Problem details:
Among the lines below, some may hold the word "OzoraToto"; state how many do, giving only the number.

Data listing:
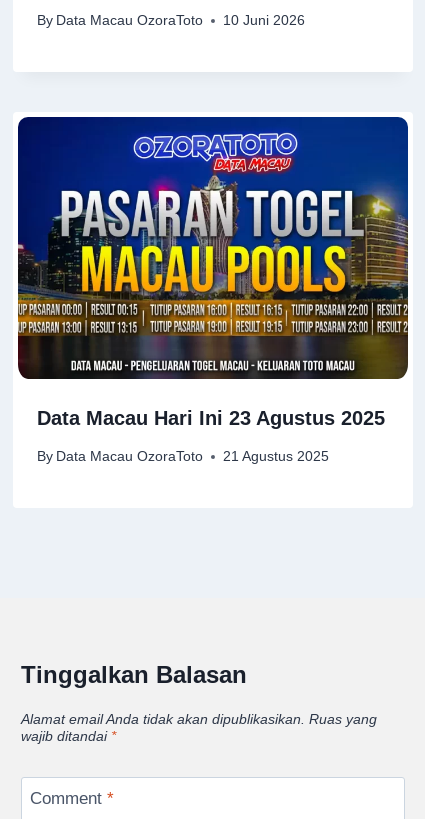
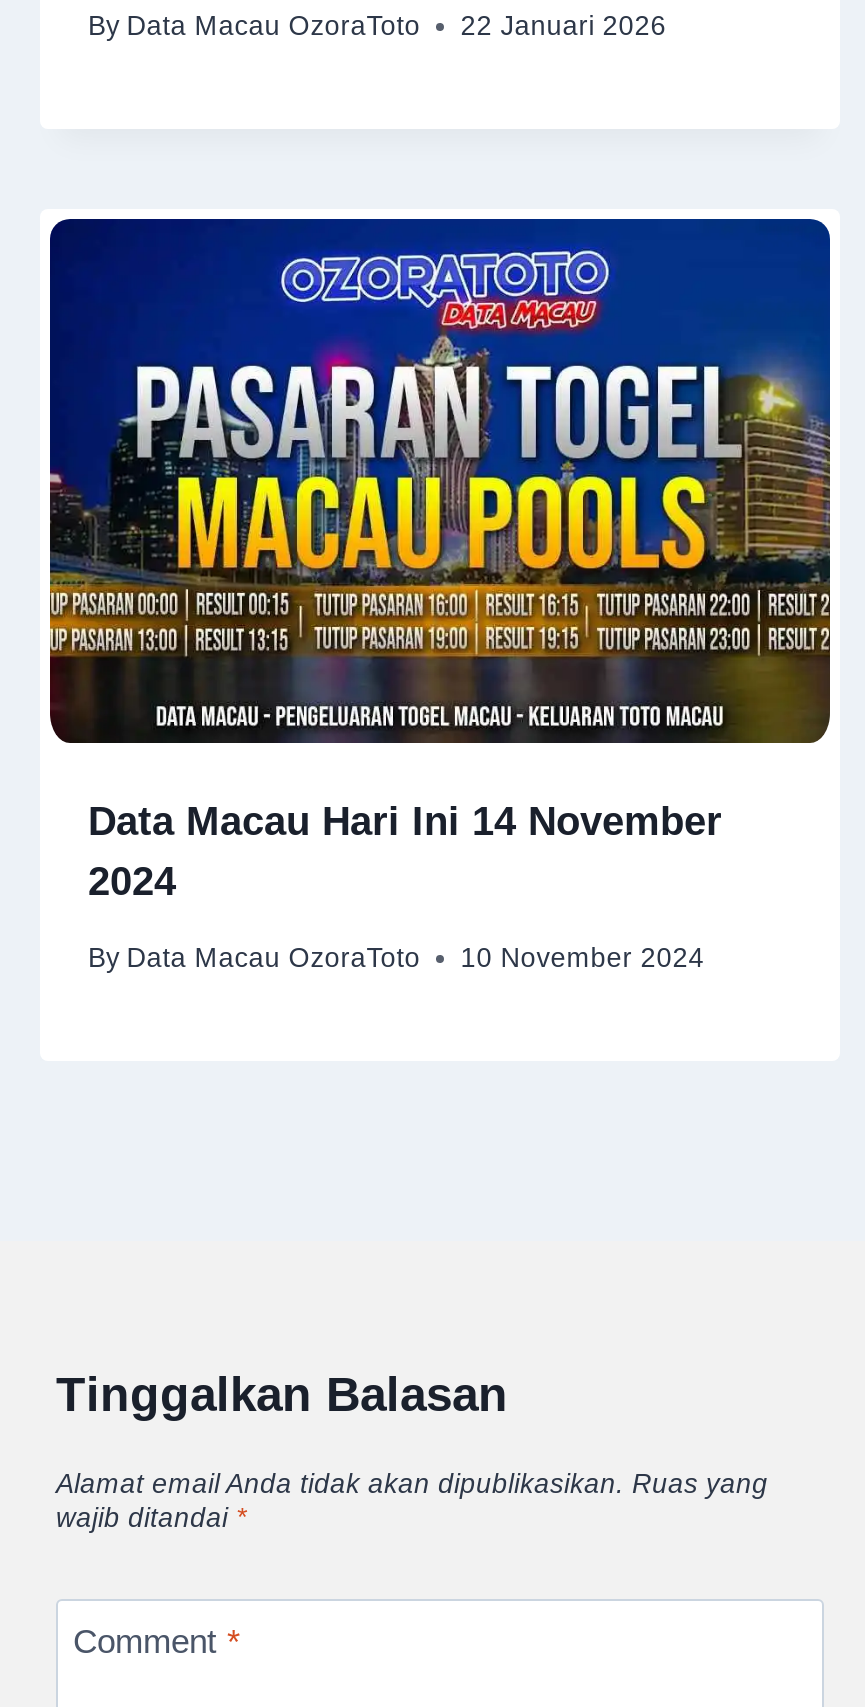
- By Data Macau OzoraToto 10 Juni 2026
+ By Data Macau OzoraToto 22 Januari 2026

- Data Macau Hari Ini 23 Agustus 2025
+ Data Macau Hari Ini 14 November
+ 2024

- By Data Macau OzoraToto 21 Agustus 2025
+ By Data Macau OzoraToto 10 November 2024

Reply to the task:
4